• _WORK ITEM_
Once the line holding "- FNDTN-07 | Phase 2 | Pending" is found in the entries below, transcribe exactly every line up to and including the one holding "HOME-02 | Phase 4 | Complete", but leave out the pictures.

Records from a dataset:
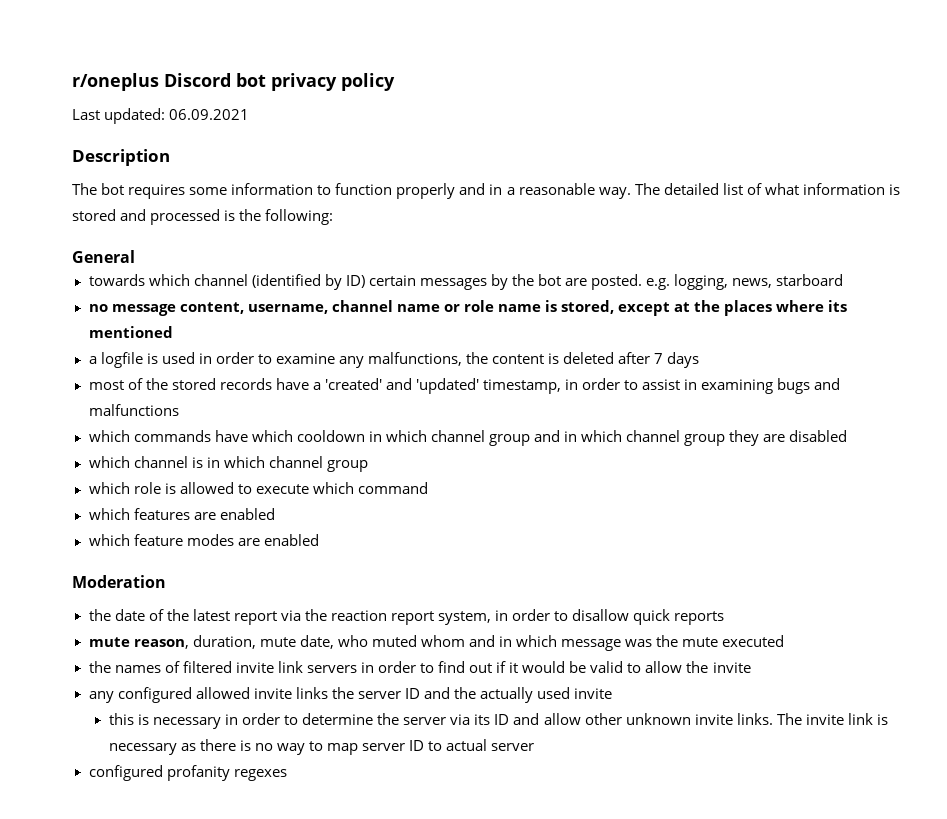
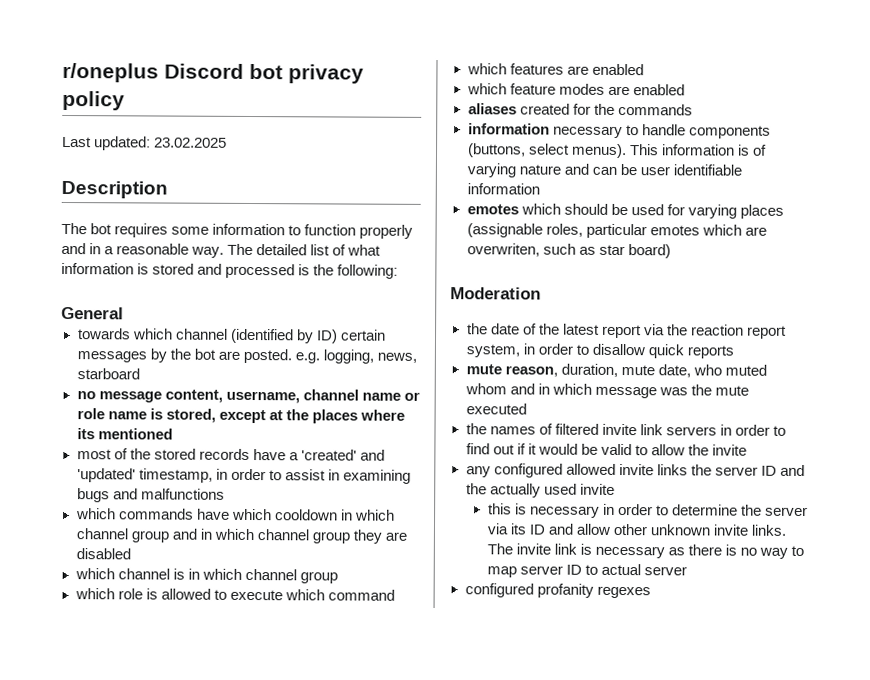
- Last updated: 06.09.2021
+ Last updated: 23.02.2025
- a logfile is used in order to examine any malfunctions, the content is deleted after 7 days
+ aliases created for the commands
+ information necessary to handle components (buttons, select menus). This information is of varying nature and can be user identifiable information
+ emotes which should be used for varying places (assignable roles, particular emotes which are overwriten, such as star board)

--

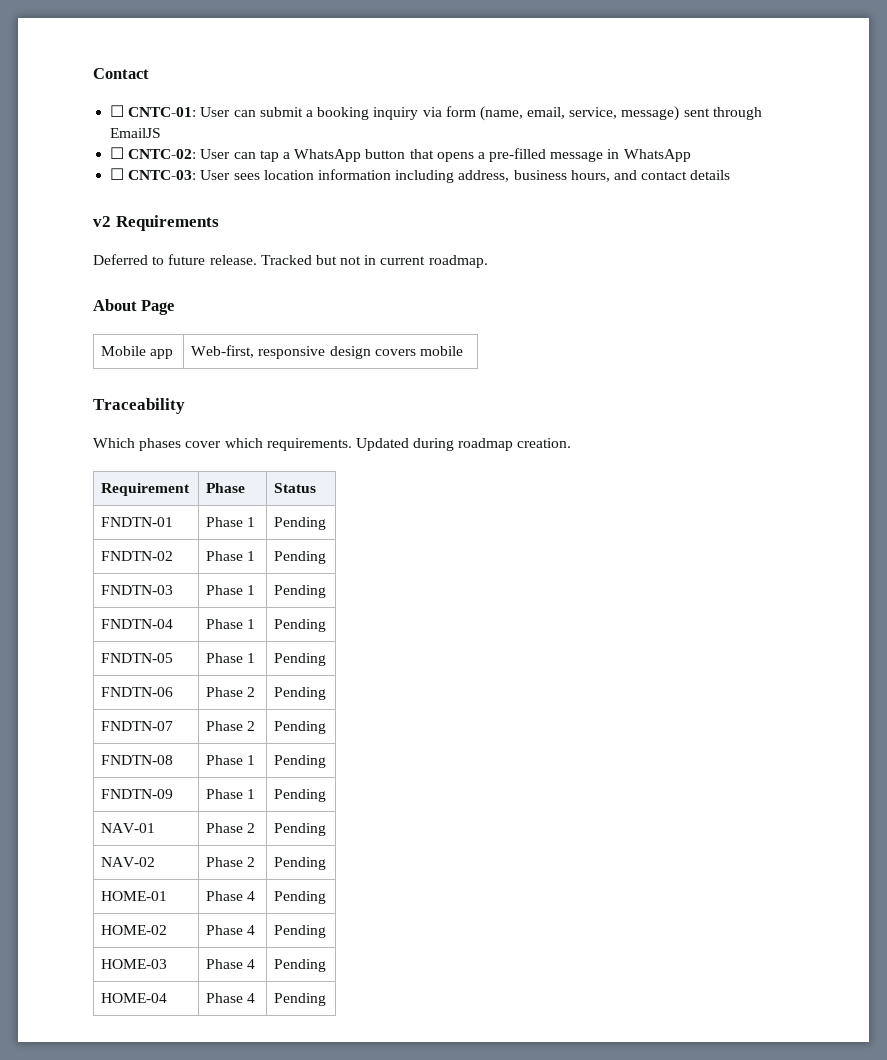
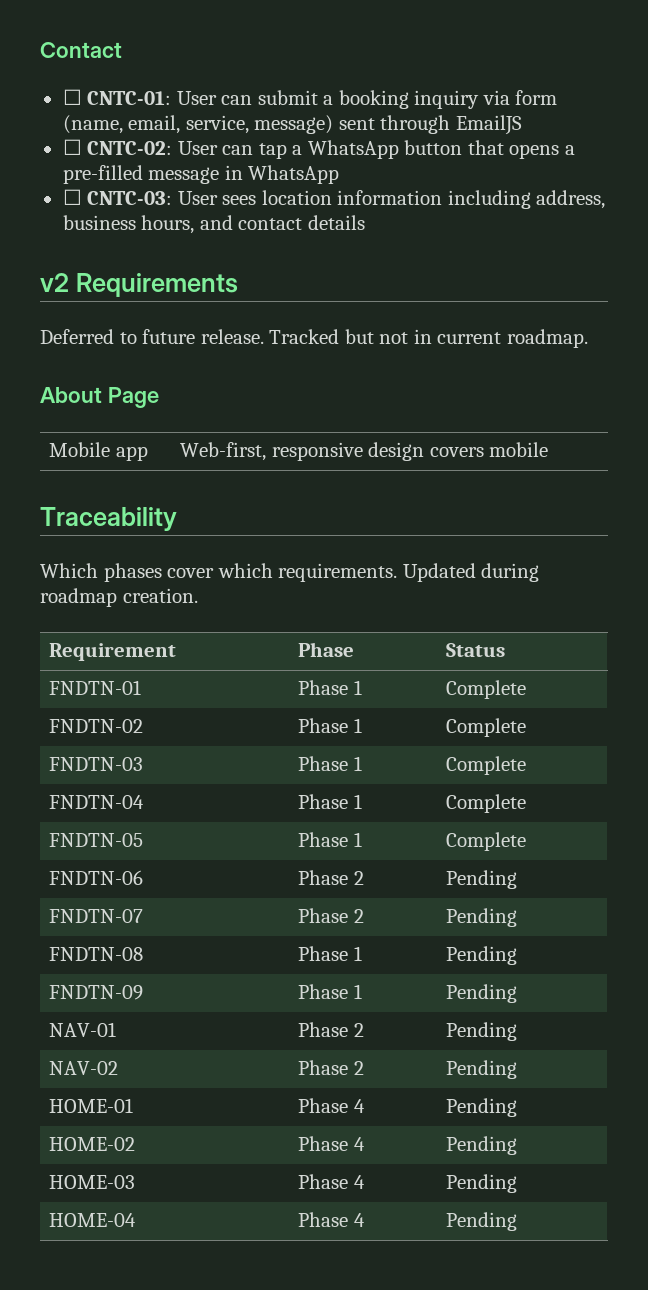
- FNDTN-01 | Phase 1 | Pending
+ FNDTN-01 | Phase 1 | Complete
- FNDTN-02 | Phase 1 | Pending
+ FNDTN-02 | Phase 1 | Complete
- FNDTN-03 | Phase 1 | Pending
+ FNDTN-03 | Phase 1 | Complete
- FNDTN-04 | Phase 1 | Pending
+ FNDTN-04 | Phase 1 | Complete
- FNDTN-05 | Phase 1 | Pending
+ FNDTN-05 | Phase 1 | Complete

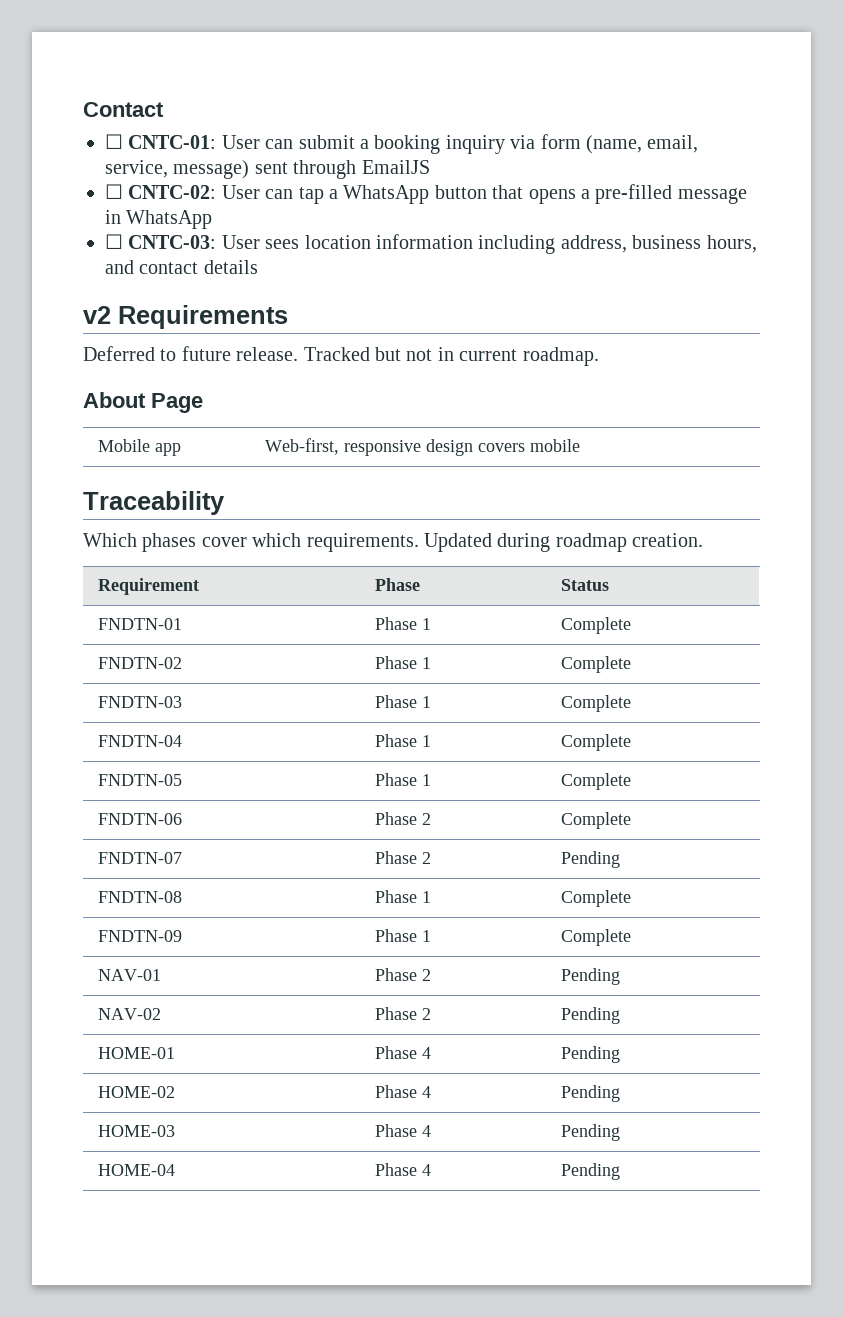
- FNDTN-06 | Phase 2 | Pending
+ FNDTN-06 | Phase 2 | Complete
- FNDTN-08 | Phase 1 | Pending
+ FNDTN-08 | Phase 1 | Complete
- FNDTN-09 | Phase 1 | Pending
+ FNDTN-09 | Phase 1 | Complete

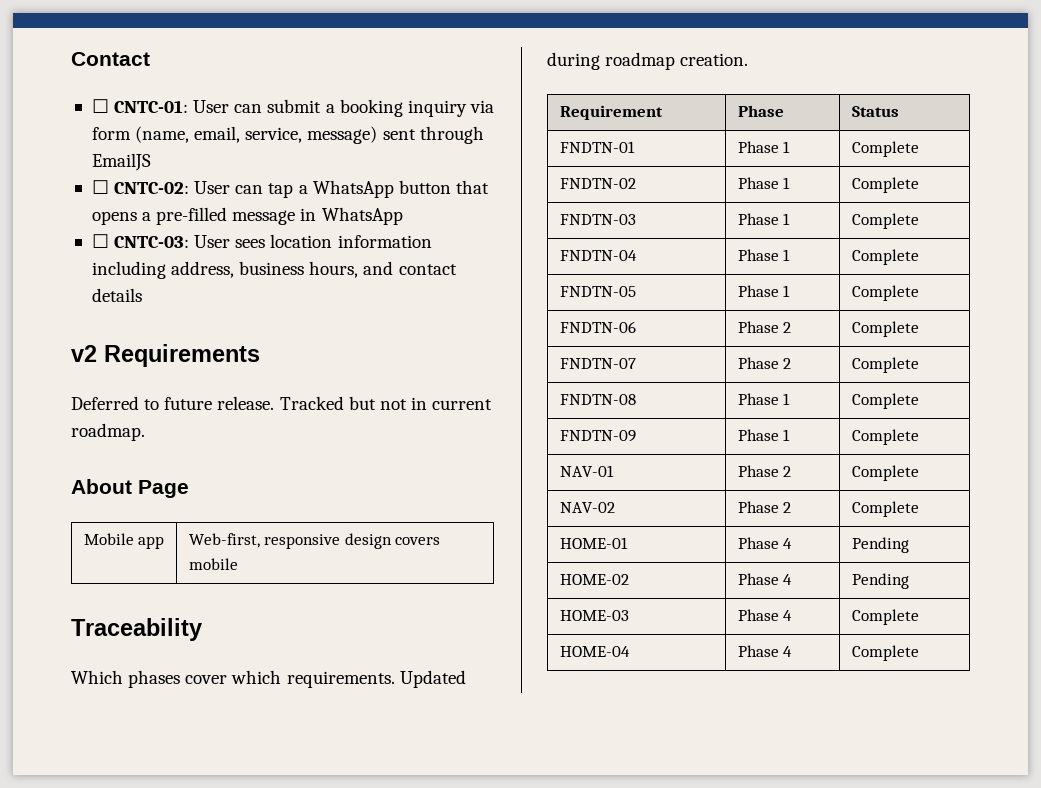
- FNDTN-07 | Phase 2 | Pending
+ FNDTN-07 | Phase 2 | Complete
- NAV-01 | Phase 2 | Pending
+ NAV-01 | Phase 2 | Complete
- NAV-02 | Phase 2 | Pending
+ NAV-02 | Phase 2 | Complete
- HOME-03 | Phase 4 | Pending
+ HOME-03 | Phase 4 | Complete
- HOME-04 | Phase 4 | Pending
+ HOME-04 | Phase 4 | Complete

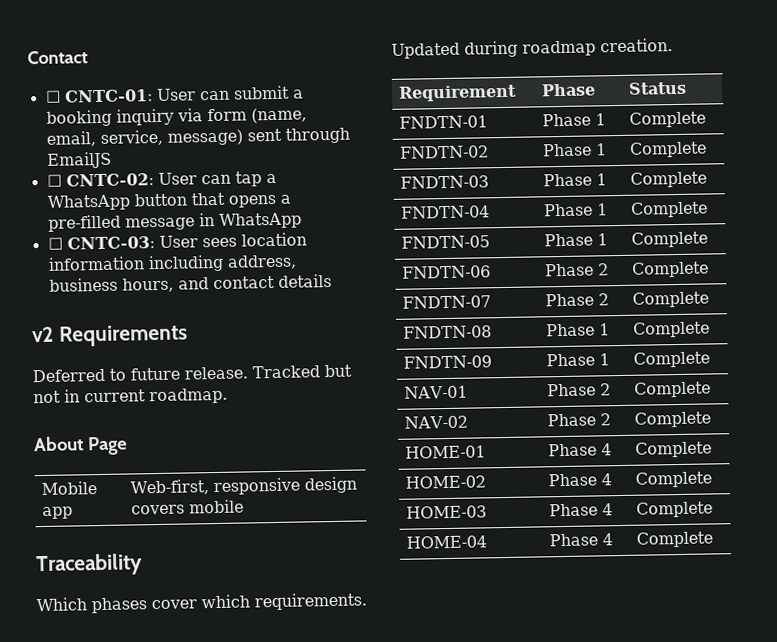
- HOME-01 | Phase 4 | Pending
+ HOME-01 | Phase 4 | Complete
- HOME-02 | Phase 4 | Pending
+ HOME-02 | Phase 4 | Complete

• _OUTPUT BELOW_
- FNDTN-07 | Phase 2 | Pending
+ FNDTN-07 | Phase 2 | Complete
- NAV-01 | Phase 2 | Pending
+ NAV-01 | Phase 2 | Complete
- NAV-02 | Phase 2 | Pending
+ NAV-02 | Phase 2 | Complete
- HOME-03 | Phase 4 | Pending
+ HOME-03 | Phase 4 | Complete
- HOME-04 | Phase 4 | Pending
+ HOME-04 | Phase 4 | Complete

- HOME-01 | Phase 4 | Pending
+ HOME-01 | Phase 4 | Complete
- HOME-02 | Phase 4 | Pending
+ HOME-02 | Phase 4 | Complete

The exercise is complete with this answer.